Web interface edit records:

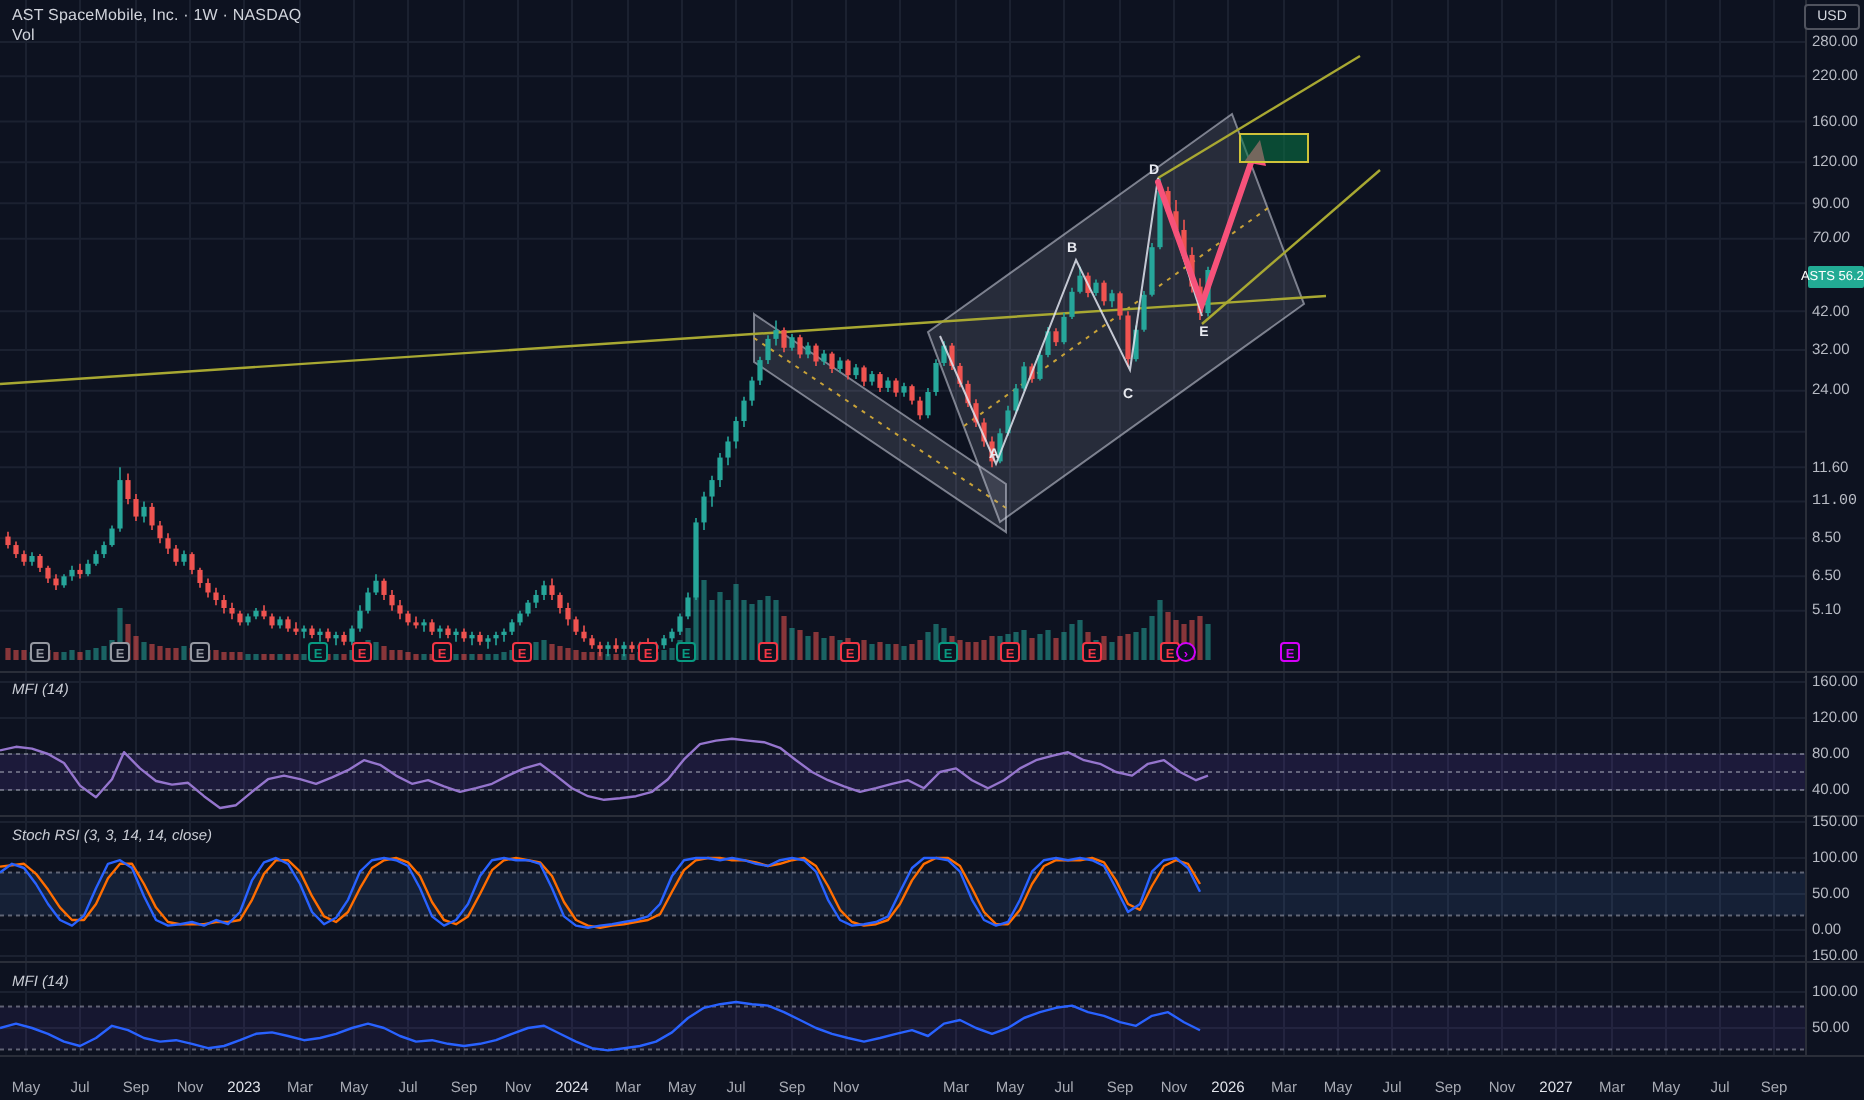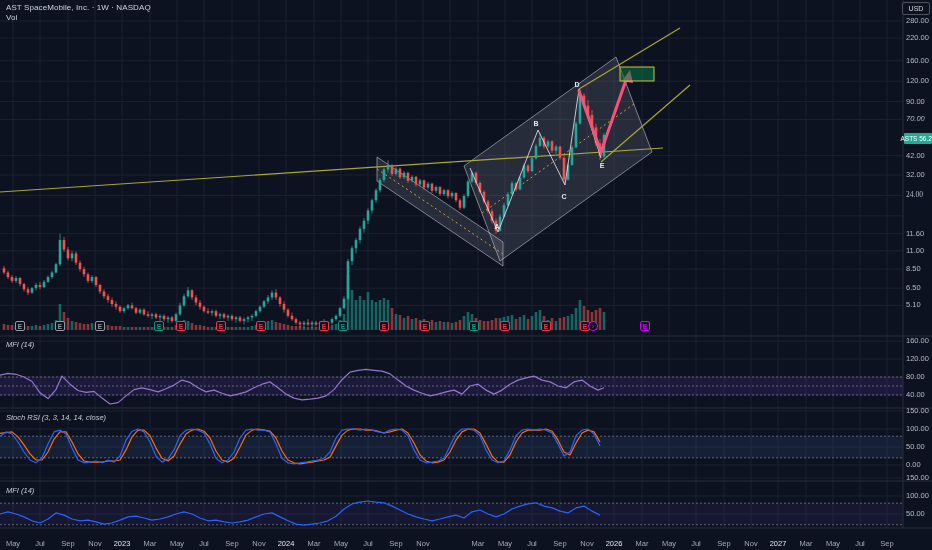--- a/index.html
+++ b/index.html
@@ -655,24 +655,24 @@
 
   <div id="price-axis">
       <div class="axlabel" style="left: 906px; top: 16.983px;">280.00</div>
       <div class="axlabel" style="left: 906px; top: 34.1055px;">220.00</div>
       <div class="axlabel" style="left: 906px; top: 56.7157px;">160.00</div>
       <div class="axlabel" style="left: 906px; top: 77.1412px;">120.00</div>
       <div class="axlabel" style="left: 906px; top: 97.5666px;">90.00</div>
       <div class="axlabel" style="left: 906px; top: 115.41px; font-style: italic;">70.00</div>
       <div class="axlabel" style="left: 906px; top: 151.679px;">42.00</div>
       <div class="axlabel" style="left: 906px; top: 170.986px;">32.00</div>
-      <div class="axlabel" style="left: 906px; top: 191.411px; font-family: Liberation Serif, serif;">24.00</div>
+      <div class="axlabel" style="left: 906px; top: 191.411px;">24.00</div>
       <div class="axlabel" style="left: 942px; top: 211.837px;">18.00</div>
       <div class="axlabel" style="left: 906px; top: 229.68px;">11.60</div>
-      <div class="axlabel" style="left: 906px; top: 246.803px;">11.00</div>
+      <div class="axlabel" style="left: 906px; top: 246.803px; font-family: Liberation Mono, monospace;">11.00</div>
       <div class="axlabel" style="left: 906px; top: 265.108px;">8.50</div>
       <div class="axlabel" style="left: 906px; top: 284.155px;">6.50</div>
       <div class="axlabel" style="left: 906px; top: 301.377px;">5.10</div>
       <div class="axlabel" style="left: 906px; top: 337px;">160.00</div>
       <div class="axlabel" style="left: 906px; top: 355px;">120.00</div>
       <div class="axlabel" style="left: 906px; top: 373px;">80.00</div>
       <div class="axlabel" style="left: 906px; top: 391px;">40.00</div>
       <div class="axlabel" style="left: 906px; top: 407px;">150.00</div>
       <div class="axlabel" style="left: 906px; top: 425px;">100.00</div>
       <div class="axlabel" style="left: 906px; top: 443px;">50.00</div>

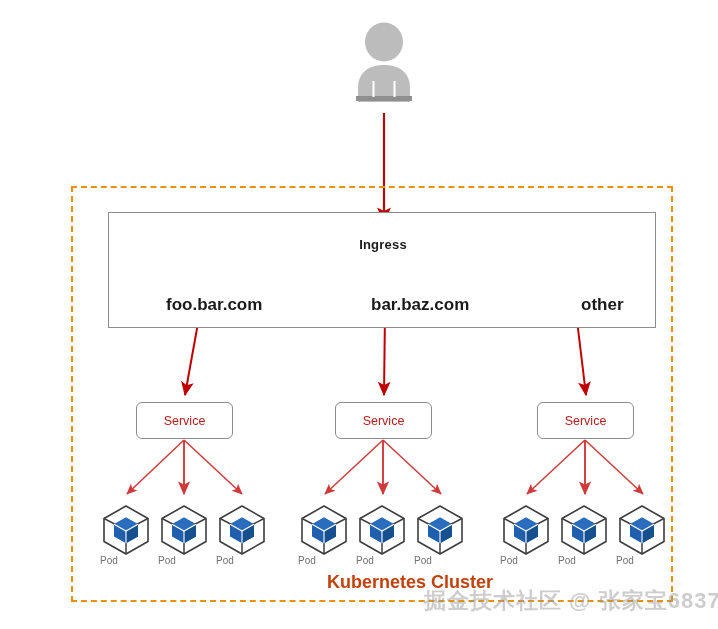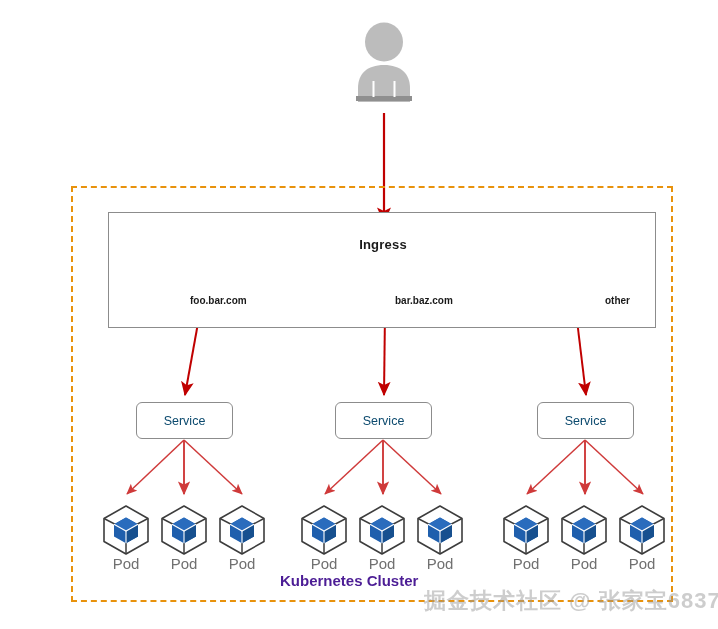--- a/index.html
+++ b/index.html
@@ -58,76 +58,75 @@
     width: 548px;
     text-align: center;
     font-size: 13px;
     font-weight: bold;
     color: #1a1a1a;
     letter-spacing: 0.2px;
   }
   .host-label {
     position: absolute;
     top: 82px;
-    font-size: 10px;
+    font-size: 17px;
     font-weight: bold;
     color: #1a1a1a;
     white-space: nowrap;
-    margin-left: 24px;
   }
   .host-0 { left: 57px; }
   .host-1 { left: 262px; }
   .host-2 { left: 472px; }
 
   
   .service-box {
     position: absolute;
     top: 402px;
     width: 97px;
     height: 37px;
     border: 1px solid #8c8c8c;
     border-radius: 6px;
     box-sizing: border-box;
     background: #ffffff;
     display: flex;
     align-items: center;
     justify-content: center;
     font-size: 12.5px;
-    color: #0c4a6e;
+    color: #b91c1c;
   }
   .service-0 { left: 136px; }
   .service-1 { left: 335px; }
   .service-2 { left: 537px; }
 
   
   .pod {
     position: absolute;
     width: 52px;
     height: 72px;
   }
   .pod-label {
     position: absolute;
     left: 0;
     top: 52px;
     width: 52px;
-    text-align: center;
-    font-size: 15px;
+    text-align: left;
+    font-size: 10px;
     color: #707070;
   }
 
   
   .cluster-caption {
     position: absolute;
     left: 280px;
     top: 572px;
     width: 260px;
-    text-align: left;
-    font-size: 15px;
-    font-weight: bold;
-    color: #4c1d95;
+    text-align: center;
+    font-size: 18px;
+    font-weight: bold;
+    color: #c2410c;
   }
 
   
   .watermark {
     position: absolute;
     left: 424px;
     top: 586px;
     font-size: 22px;
     font-weight: bold;
     color: rgba(150, 150, 150, 0.48);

## About this exercise
For every line above that has "text" in it, copy the line.

## Answer space
     text-align: center;
-    text-align: center;
+    text-align: left;
-    text-align: left;
+    text-align: center;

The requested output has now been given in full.